Politics

‘They just don’t identify with us anymore’: The Conservatives have a serious millennial problem

Young adults are almost universally turning away from the Conservatives in a trend which could cost the party dearly at the next election.

New polling shows just two per cent of people aged 18-24 and 15 per cent of 25-49-year olds say they intend to vote Conservative at the next general election, due to be called at the end of 2024.

That compares to 59 per cent and 60 per cent respectively among the same groups who say they will vote Labour.

“They just don’t identify with us anymore”

Speaking to Politics Home, one young Conservative councillor said: “They just don’t identify with us anymore,” despite the party having a leader that – at 42 – sits on the cusp on the digitally native generation.

They said there was momentum in 2010 when David Cameron became leader, but that has since shifted, partly due to the Brexit referendum.

“Young professionals from London who would have voted Tory now find themselves politically homeless or leaning towards the Lib Dems or Labour,” the councillor said.

“The same in suburban areas, people who have got young families, they find themselves turning away from the Tories because they just don’t identify with us anymore.”

Affordable housing

The lack of affordable housing projects could also be to blame.

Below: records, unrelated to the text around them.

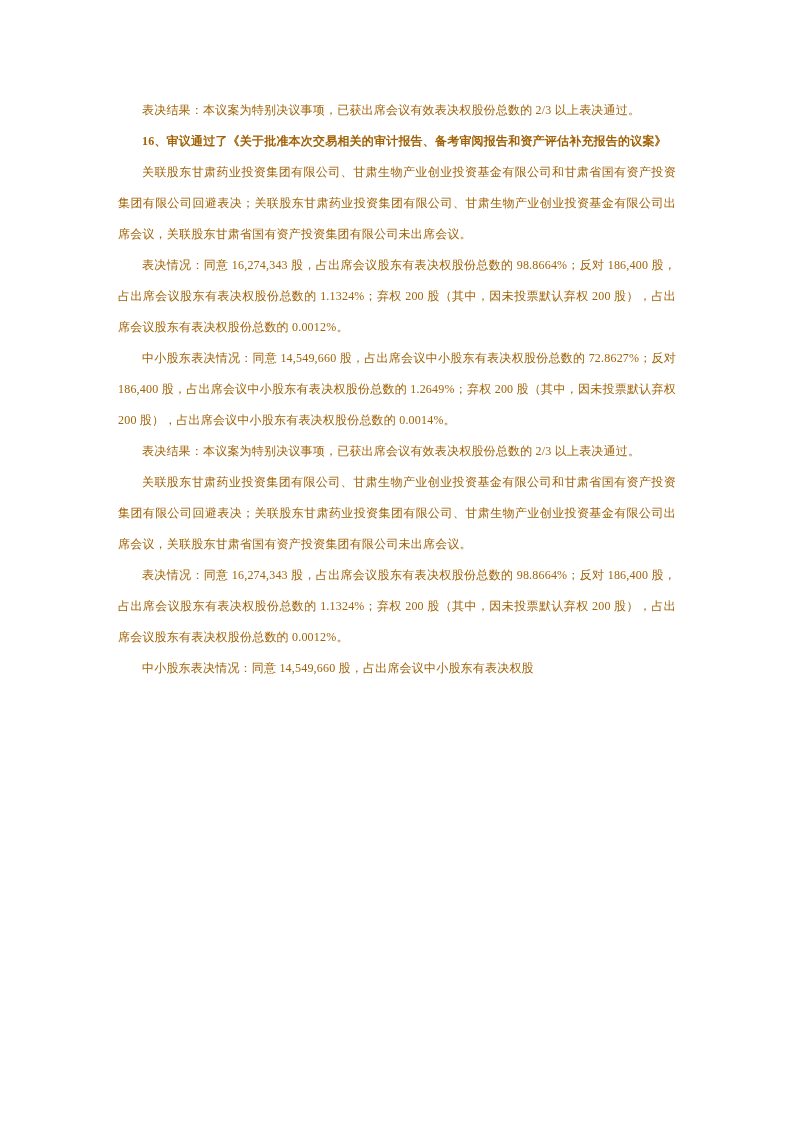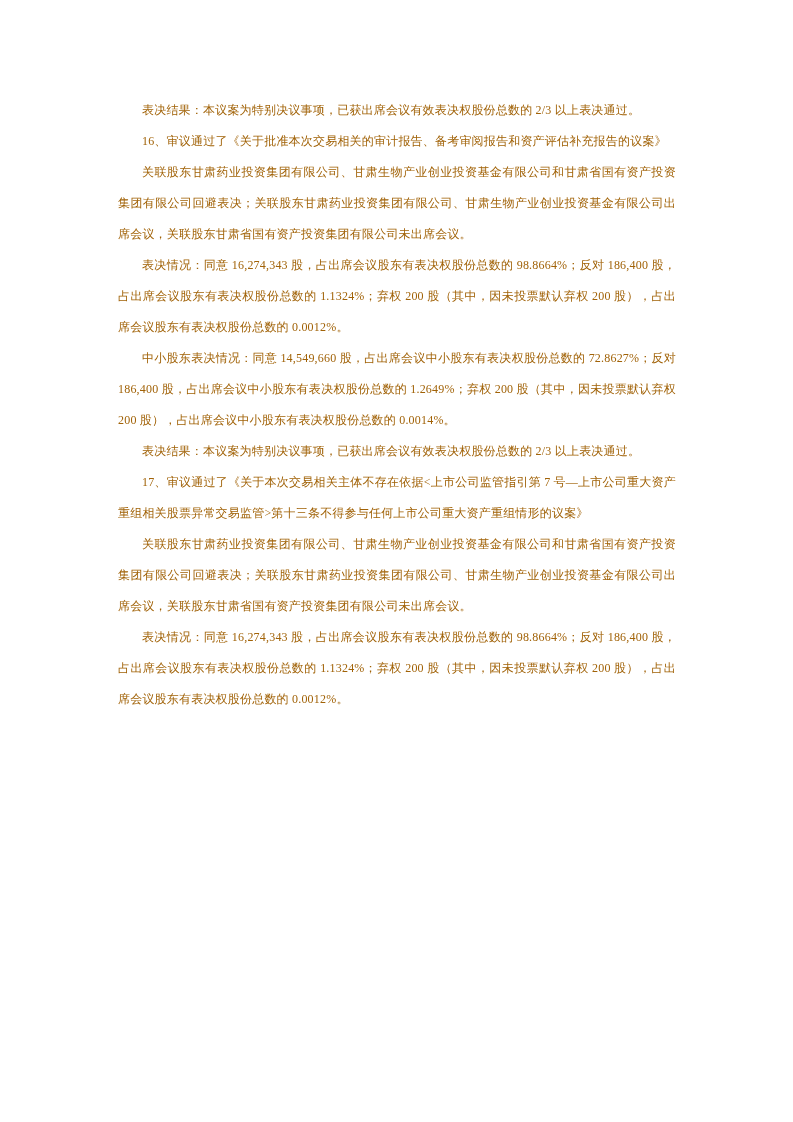"16、审议通过了《关于批准本次交易相关的审计报告、备考审阅报告和资产评估补充报告" .content p.heading { font-weight: 400 -> 700 }
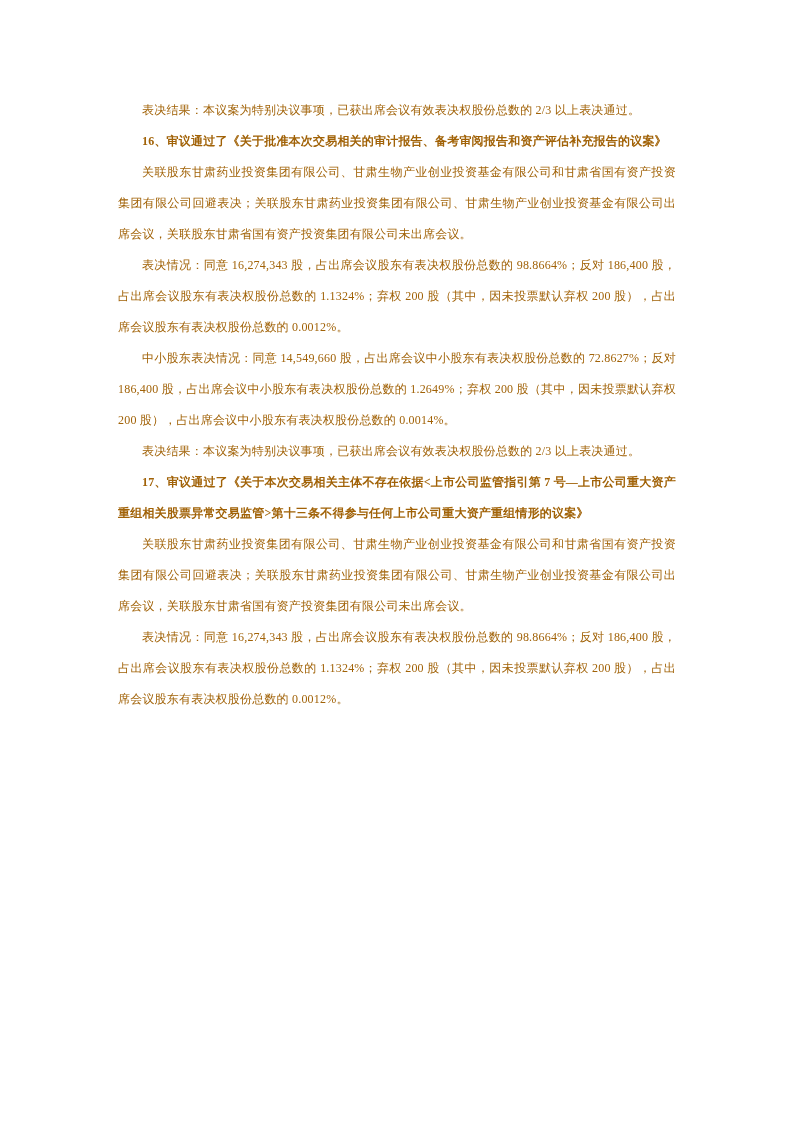"17、审议通过了《关于本次交易相关主体不存在依据<上市公司监管指引第 7" p.heading { html: <p>17、审议通过了《关于本次交易相关主体不存在依据&lt;上市公司监管指引第 7 号—上市公司重大资产重组相关股票异常交易监管&gt;第十三条不得参与任何上市公司重大资产重组情形的议案》</p> -> none }
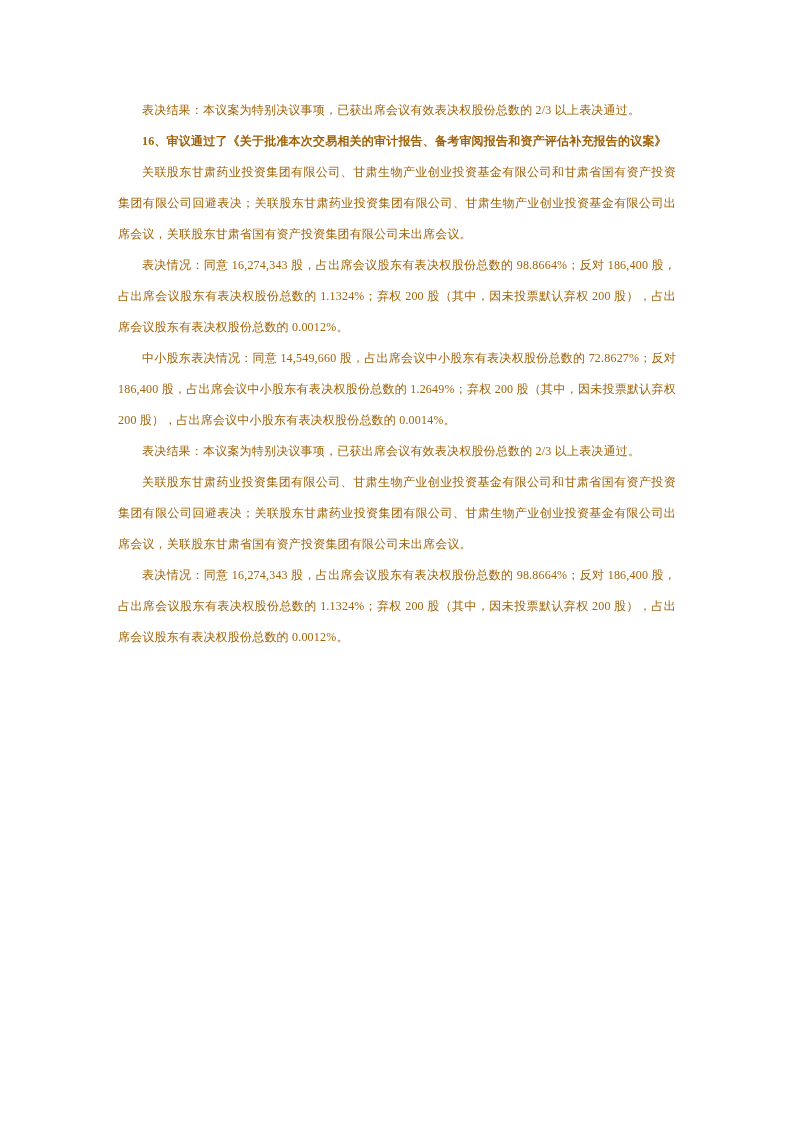"中小股东表决情况：同意 14,549,660 股，占出席会议中小股东有表决权股" p.body { html: none -> <p>中小股东表决情况：同意 14,549,660 股，占出席会议中小股东有表决权股</p> }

When Cameron was elected to the coalition government in 2010 the average price of a house in the UK was just under £175,000. It is now just over £290,000. Wages however have not seen the same rapid rise.

“We aren’t building enough houses to enable home ownership,” the councillor said, but worried that a large number of MPs with “vested interests” in constituencies with local resistance to new development continued to be an obstacle. Earlier this month the government U-turned on setting annual targets for building new homes in response to a backbench rebellion.

“We’re being tugged from two sides here, but I think to be honest we’ve just got to bite the bullet and build homes,” they added.

“This could be a huge crisis for us”

The Conservative Party’s own vice-chair for youth, Hyndburn MP Sara Britcliffe, 27, agrees that the party has “a lot of work to do” to re-engage with younger voters with their policy programme.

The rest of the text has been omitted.